--- EXERCISE ---
Every record below should be retyped exactly, and no picture should appear in the copy.

○ ○ ○ ○ ○ ○ ○

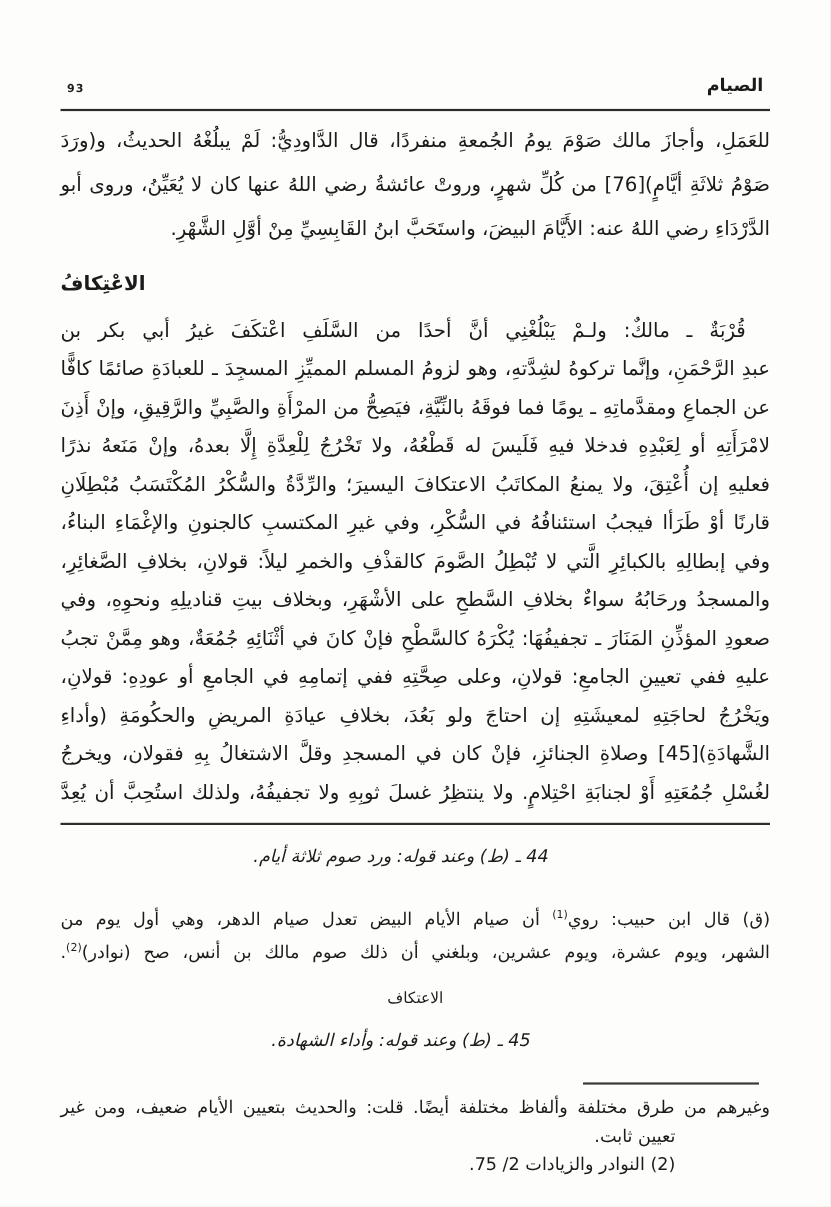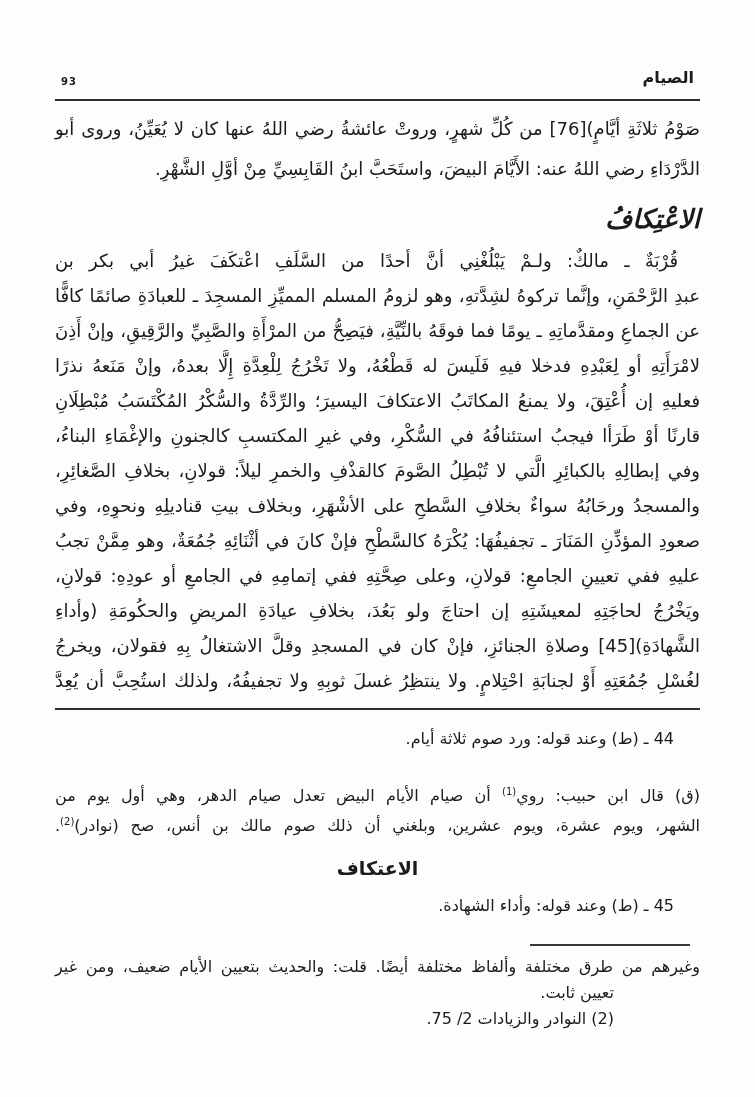--- a/index.html
+++ b/index.html
@@ -108,6 +108,7 @@
   <div class="bodytext">
 
     <div class="intro">
+      <div class="line">للعَمَلِ، وأجازَ مالك صَوْمَ يومُ الجُمعةِ منفردًا، قال الدَّاودِيُّ: لَمْ يبلُغْهُ الحديثُ، و(ورَدَ</div>
       <div class="line">صَوْمُ ثلاثَةِ أيَّامٍ)[76] من كُلِّ شهرٍ، وروتْ عائشةُ رضي اللهُ عنها كان لا يُعَيِّنُ، وروى أبو</div>
       <div class="line line-end">الدَّرْدَاءِ رضي اللهُ عنه: الأَيَّامَ البيضَ، واستَحَبَّ ابنُ القَابِسِيِّ مِنْ أوَّلِ الشَّهْرِ.</div>
     </div>

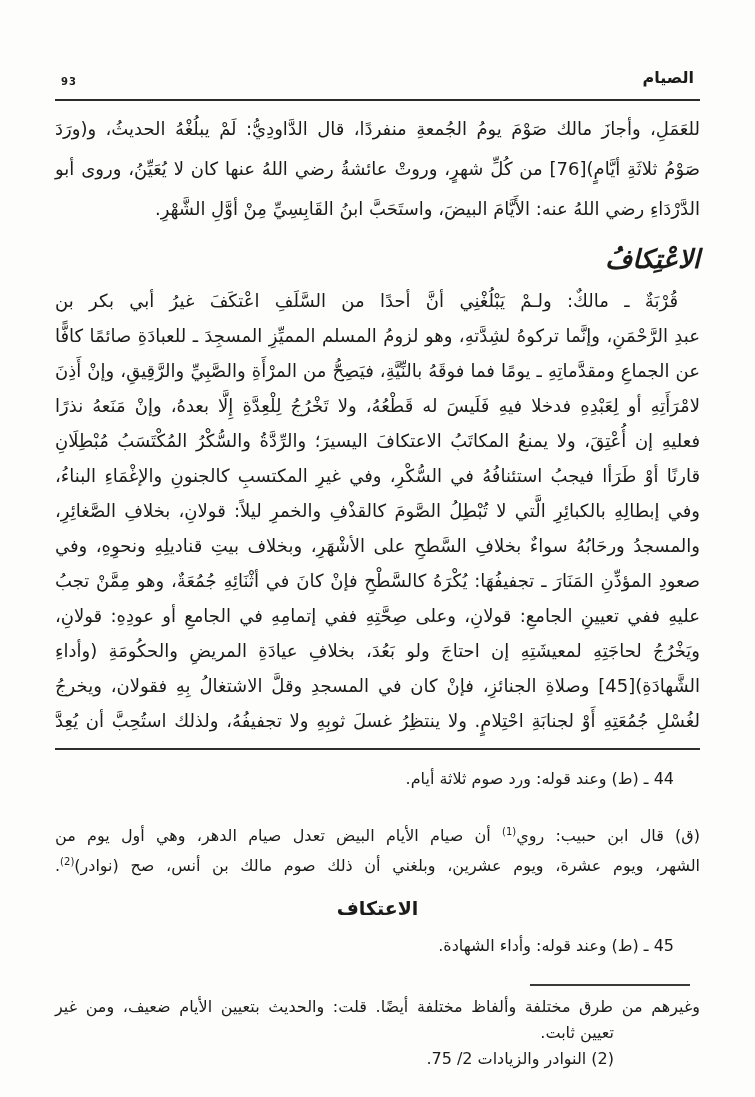--- a/index.html
+++ b/index.html
@@ -42,12 +42,11 @@
   .para .line { line-height: 35px; }
   .para-first { padding-right: 22px; }
   .chapter-heading {
-    text-align: right;
-    font-size: 26px;
+    text-align: left;
+    font-size: 18px;
     font-weight: 700;
     margin: 10px 0 4px 0;
     line-height: 40px;
-    font-style: italic;
   }
   .bodyrule {
     margin-top: 10px;

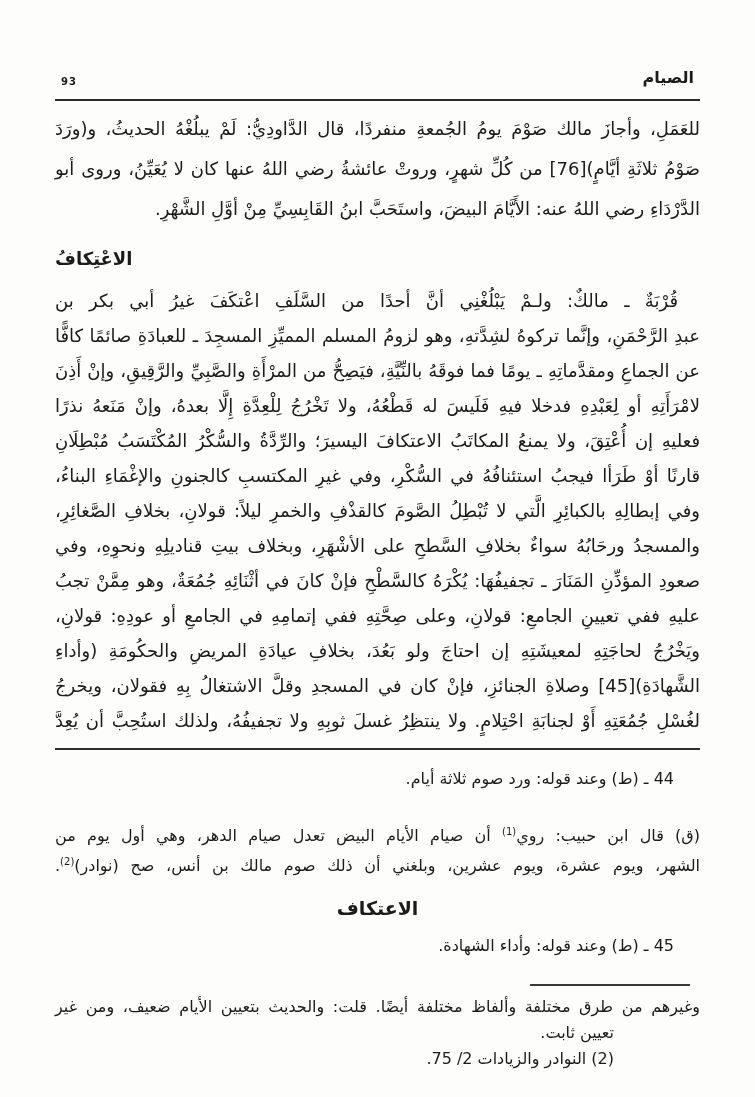--- a/index.html
+++ b/index.html
@@ -55,7 +55,7 @@
   
   .footnotes { margin-top: 16px; font-size: 16px; }
   .fnline { line-height: 25px; }
-  .fn-single { text-align: right; padding-right: 26px; }
+  .fn-single { text-align: center; padding-right: 26px; font-style: italic; }
   .fn-par { margin-top: 30px; }
   .fn-par .fnline {
     line-height: 30px;

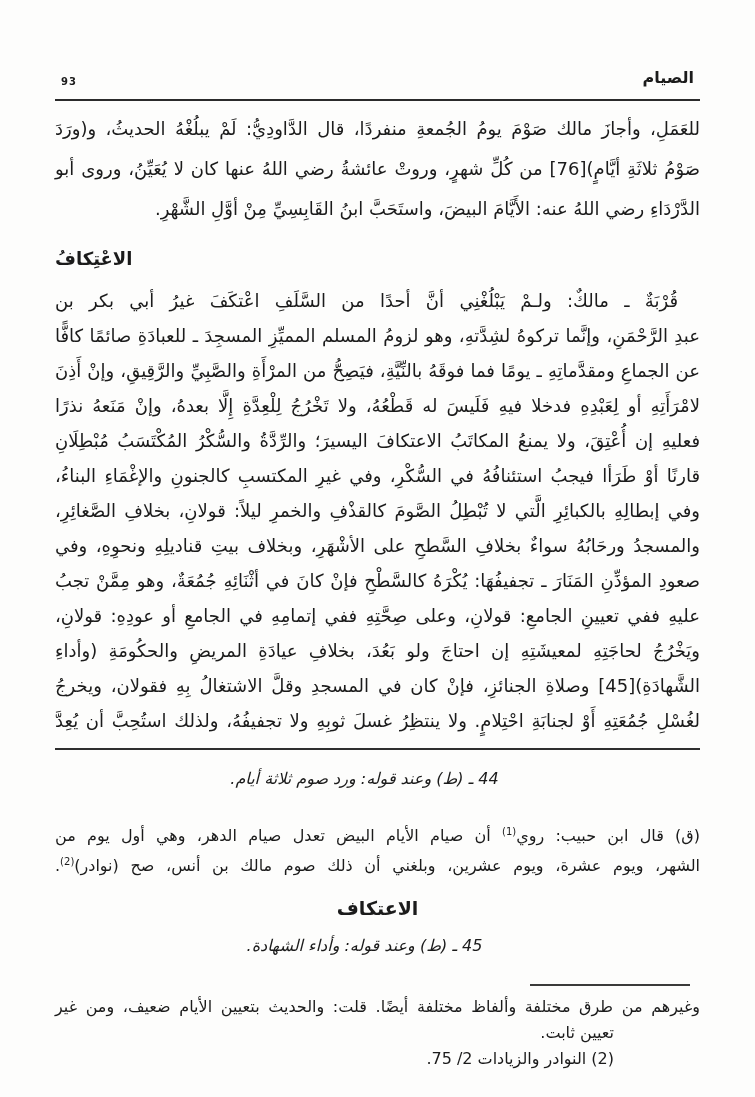--- a/index.html
+++ b/index.html
@@ -69,8 +69,8 @@
   }
   .fn-subheading {
     text-align: center;
-    font-size: 19px;
-    font-weight: 700;
+    font-size: 14px;
+    font-weight: 400;
     margin: 12px 0 10px 0;
     line-height: 30px;
   }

○ ○ ○ ○ ○ ○ ○

--- ANSWER SECTION ---
--- a/index.html
+++ b/index.html
@@ -108,6 +108,7 @@
   <div class="bodytext">
 
     <div class="intro">
+      <div class="line">للعَمَلِ، وأجازَ مالك صَوْمَ يومُ الجُمعةِ منفردًا، قال الدَّاودِيُّ: لَمْ يبلُغْهُ الحديثُ، و(ورَدَ</div>
       <div class="line">صَوْمُ ثلاثَةِ أيَّامٍ)[76] من كُلِّ شهرٍ، وروتْ عائشةُ رضي اللهُ عنها كان لا يُعَيِّنُ، وروى أبو</div>
       <div class="line line-end">الدَّرْدَاءِ رضي اللهُ عنه: الأَيَّامَ البيضَ، واستَحَبَّ ابنُ القَابِسِيِّ مِنْ أوَّلِ الشَّهْرِ.</div>
     </div>

--- a/index.html
+++ b/index.html
@@ -42,12 +42,11 @@
   .para .line { line-height: 35px; }
   .para-first { padding-right: 22px; }
   .chapter-heading {
-    text-align: right;
-    font-size: 26px;
+    text-align: left;
+    font-size: 18px;
     font-weight: 700;
     margin: 10px 0 4px 0;
     line-height: 40px;
-    font-style: italic;
   }
   .bodyrule {
     margin-top: 10px;

--- a/index.html
+++ b/index.html
@@ -55,7 +55,7 @@
   
   .footnotes { margin-top: 16px; font-size: 16px; }
   .fnline { line-height: 25px; }
-  .fn-single { text-align: right; padding-right: 26px; }
+  .fn-single { text-align: center; padding-right: 26px; font-style: italic; }
   .fn-par { margin-top: 30px; }
   .fn-par .fnline {
     line-height: 30px;

--- a/index.html
+++ b/index.html
@@ -69,8 +69,8 @@
   }
   .fn-subheading {
     text-align: center;
-    font-size: 19px;
-    font-weight: 700;
+    font-size: 14px;
+    font-weight: 400;
     margin: 12px 0 10px 0;
     line-height: 30px;
   }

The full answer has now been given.